Art never seems to make me peaceful or pure. I always seem to be wrapped in the melodrama of vulgarity. I do not think... of art as a situation of comfort.

The attitude that nature is chaotic and that the artist puts order into it is a very absurd point of view, I think. All that we can hope for is to put some order into ourselves.

Whatever an artist's personal feelings are, as soon as an artist fills a certain area on the canvas or circumscribes it, he becomes historical. He acts from or upon other artists.

The drawings that interest me most are made with closed eyes. With eyes closed, I feel my hand slide down on the paper. I have an image in mind, but the results always surprise me.

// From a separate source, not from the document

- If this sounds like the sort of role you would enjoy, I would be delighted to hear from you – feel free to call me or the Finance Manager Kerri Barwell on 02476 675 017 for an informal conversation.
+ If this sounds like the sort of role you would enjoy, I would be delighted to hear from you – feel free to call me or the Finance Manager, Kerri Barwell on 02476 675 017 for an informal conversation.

Every so often, a painter has to destroy painting. Cezanne did it, Picasso did it with Cubism. Then Pollock did it. He busted our idea of a picture all to hell. Then there could be new paintings again.

And then there is that one-man movement, Marcel Duchamp for me a truly modern movement because it implies that each artist can do what he thinks he ought to a movement for each person and open for everybody.

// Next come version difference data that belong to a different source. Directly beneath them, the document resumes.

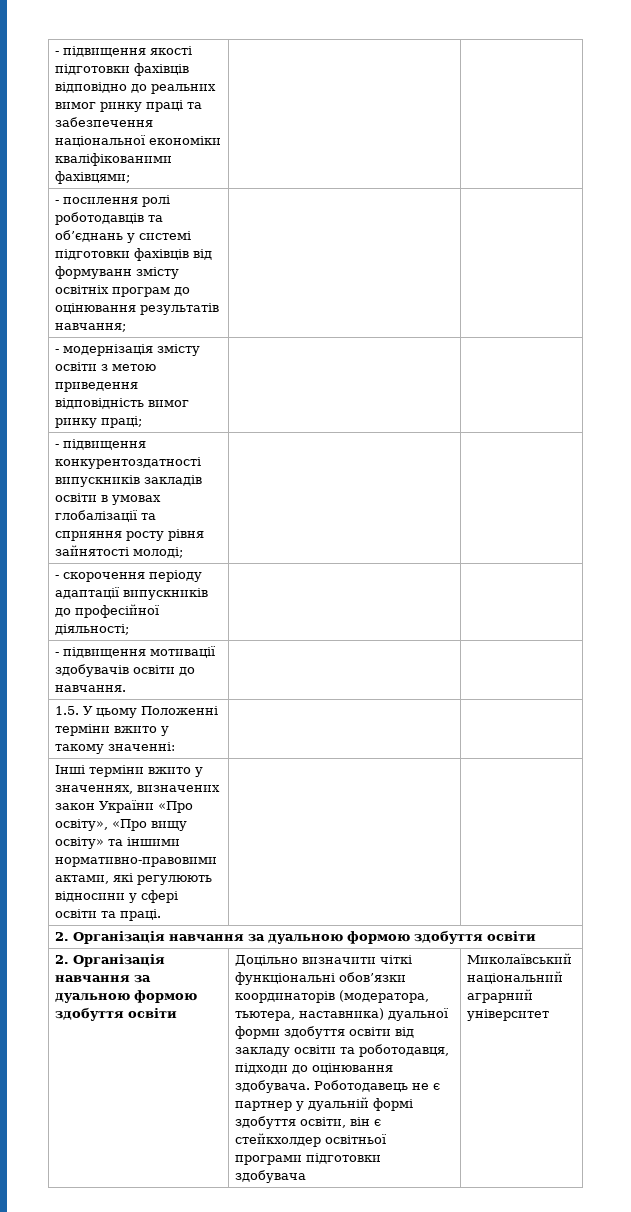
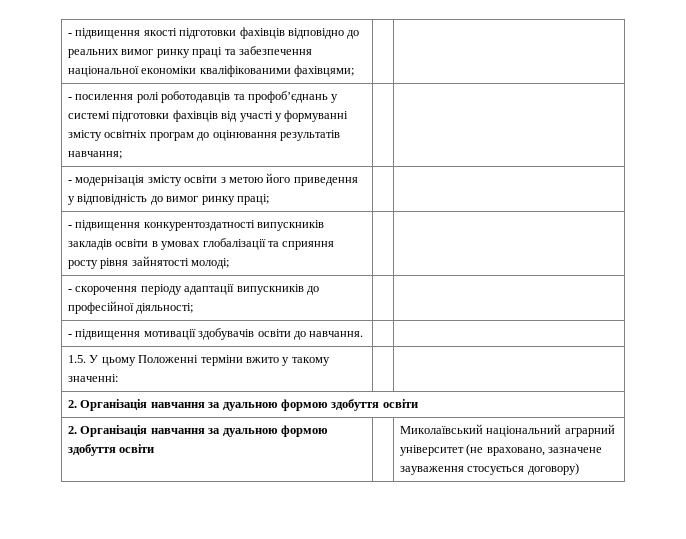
- - посилення ролі роботодавців та об’єднань у системі підготовки фахівців від формуванн змісту освітніх програм до оцінювання результатів навчання; | |
+ - посилення ролі роботодавців та профоб’єднань у системі підготовки фахівців від участі у формуванні змісту освітніх програм до оцінювання результатів навчання; | |
- - модернізація змісту освіти з метою приведення відповідність вимог ринку праці; | |
+ - модернізація змісту освіти з метою його приведення у відповідність до вимог ринку праці; | |
- Інші терміни вжито у значеннях, визначених закон України «Про освіту», «Про вищу освіту» та іншими нормативно-правовими актами, які регулюють відносини у сфері освіти та праці. | |
- Доцільно визначити чіткі функціональні обов’язки координаторів (модератора, тьютера, наставника) дуальної форми здобуття освіти від закладу освіти та роботодавця, підходи до оцінювання здобувача. Роботодавець не є партнер у дуальній формі здобуття освіти, він є стейкхолдер освітньої програми підготовки здобувача | Миколаївський національний аграрний університет
+ Миколаївський національний аграрний університет (не враховано, зазначене зауваження стосується договору)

My interest in desperation lies only in that sometimes I find myself having become desperate. Very seldom do I start out that way. I can see of course that, in the abstract, thinking and all activity is rather desperate.

If you pick up some paint with your brush and make somebody's nose with it, this is rather ridiculous when you think of it, theoretically or philosophically. It's really absurd to make an image, like a human image, with paint, today.

In art, one idea is as good as another. If one takes the idea of trembling, for instance, all of a sudden most art starts to tremble. Michelangelo starts to tremble. El Greco starts to tremble. All the Impressionists start to tremble.

I read somewhere that Rubens said students should not draw from life, but draw from all the great classic casts. Then you really get the measure of them, you really know what to do. And then, put in your own dimples. Isn't that marvelous!

Man's own form in space - his body - was a private prison; and that it was because of this imprisoning misery - because he was hungry and overworked and went to a horrid place called home late at night in the rain, and his bones ached and his head was heavy.

I paint the way I do because I can keep on putting more and more things in - like drama, pain, anger, love, a figure, a horse, my ideas of space. It doesn't matter if it differs from mine, as long as it comes from the painting, which has its own integrity and intensity.

I'm not interested in 'abstracting' or taking things out or reducing painting to design, form, line, and color. I paint this way because I can keep putting more things in it - drama, anger, pain, love, a figure, a horse, my ideas about space. Through your eyes it again becomes an emotion or idea.

The point they (Lissitzky, Rodchenko, Tatlin, Gabo, the neo-Plasticists, and so on) all had in common was to be inside and outside at the same time. For me, to be inside and outside is to be in an unheated studio with broken windows in the winter, or taking a nap on somebody's porch in the summer.